Hey, everyone!
We have a Dremio cluster setup provisioned through YARN and we are seeing some very high load on some of our Hadoop nodes as many services run on them. We were wondering if there is a way to force Dremio to avoid those nodes from becoming Dremio workers.
Thank you!
@mirelagrigoras You can use the UI Blacklisting nodes, IN the Node activity page, toggle 'Use for Execution"
@balaji.ramaswamy Thank you for your reply!

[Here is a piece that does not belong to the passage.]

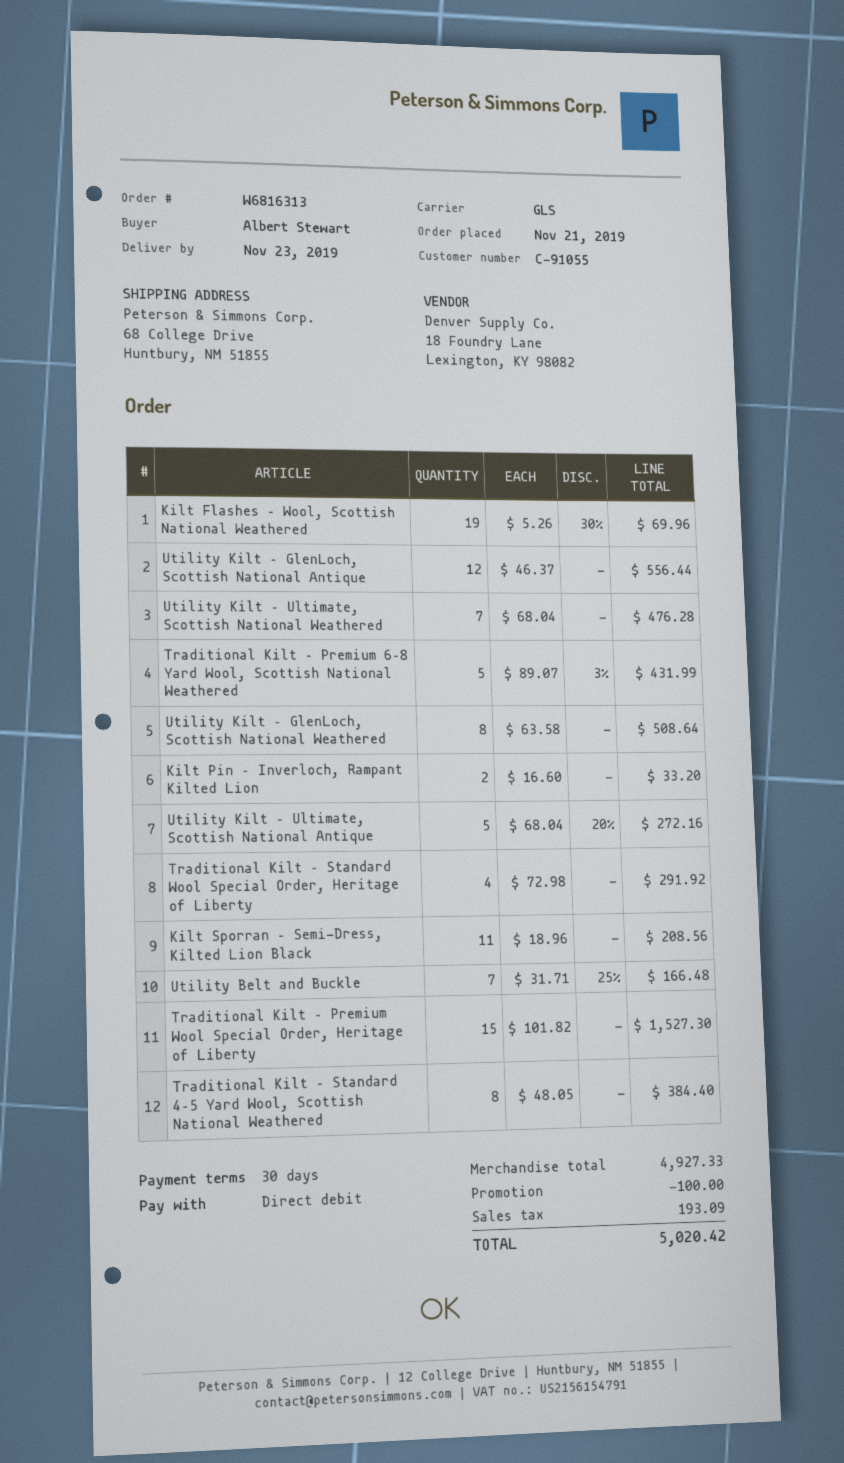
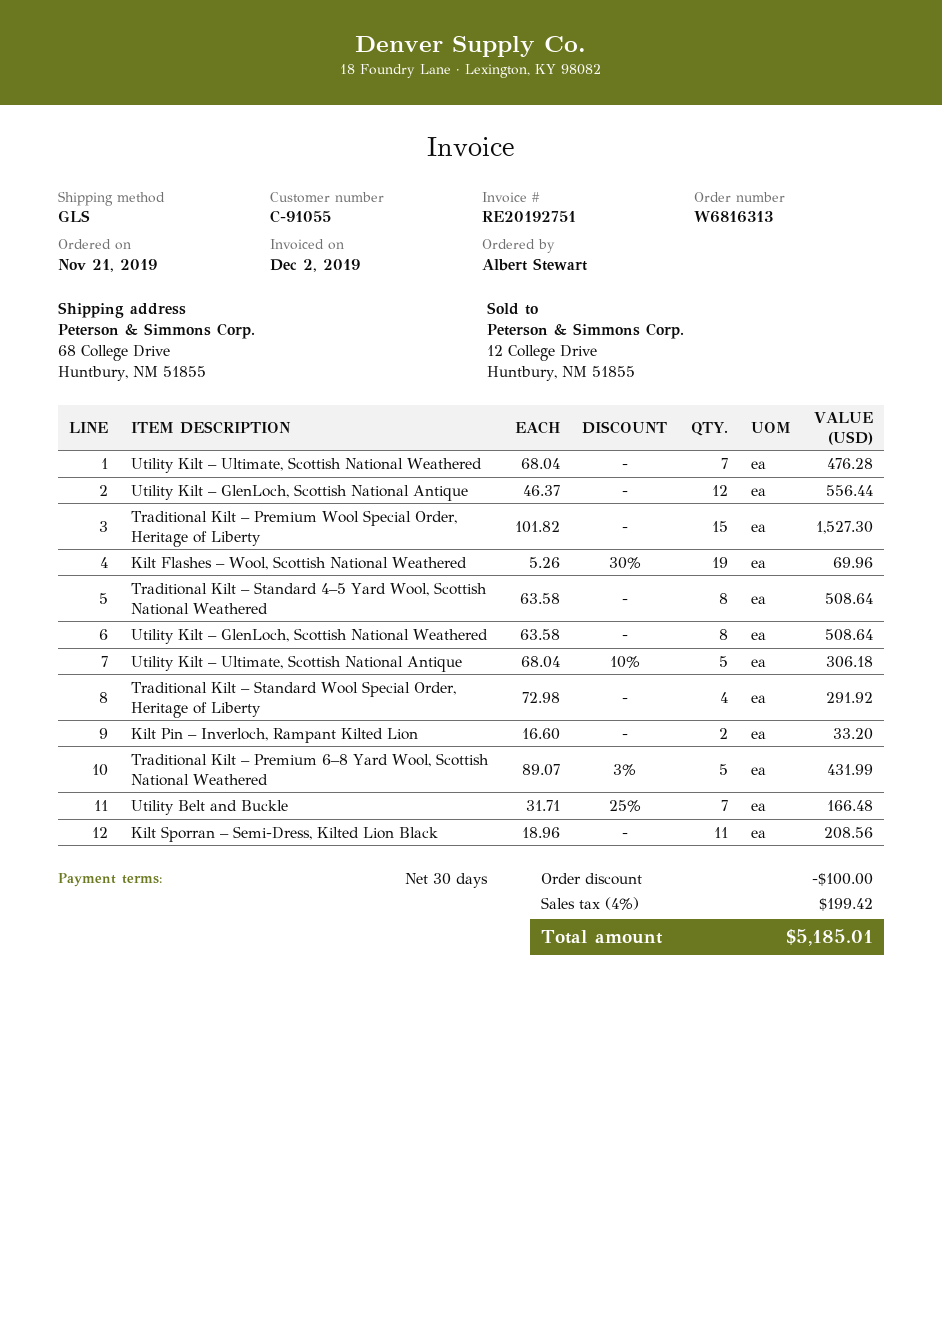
Utility Kilt – Ultimate, Scottish National Antique: 5 x 68.04 - 20% = 272.16 -> 5 x 68.04 - 10% = 306.18
Traditional Kilt – Standard 4–5 Yard Wool, Scottish National Weathered: 8 x 48.05 = 384.40 -> 8 x 63.58 = 508.64
tax: 193.09 -> 199.42
total: 5020.42 -> 5185.01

Actually, we use Dremio Community version on a standalone Hadoop cluster and it seems like our Node activity page looks quite different. In addition, the nodes on which YARN resources are allocated for Dremio are chosen randomly out of the nodes in the cluster (we have a number of Dremio workers which is around 25% of the number of the nodes in the Hadoop cluster and when the Dremio workers are chosen for the YARN app, they are chosen randomly at this moment, without any control to avoid particular nodes).
Is there a way to add, in the Dremio configuration, a node label that would force the YARN queue resources to be used for a particular group of nodes that have that label associated? I am looking for something similar to the way the YARN queue name is specified. Is there a way to configure the following through Dremio?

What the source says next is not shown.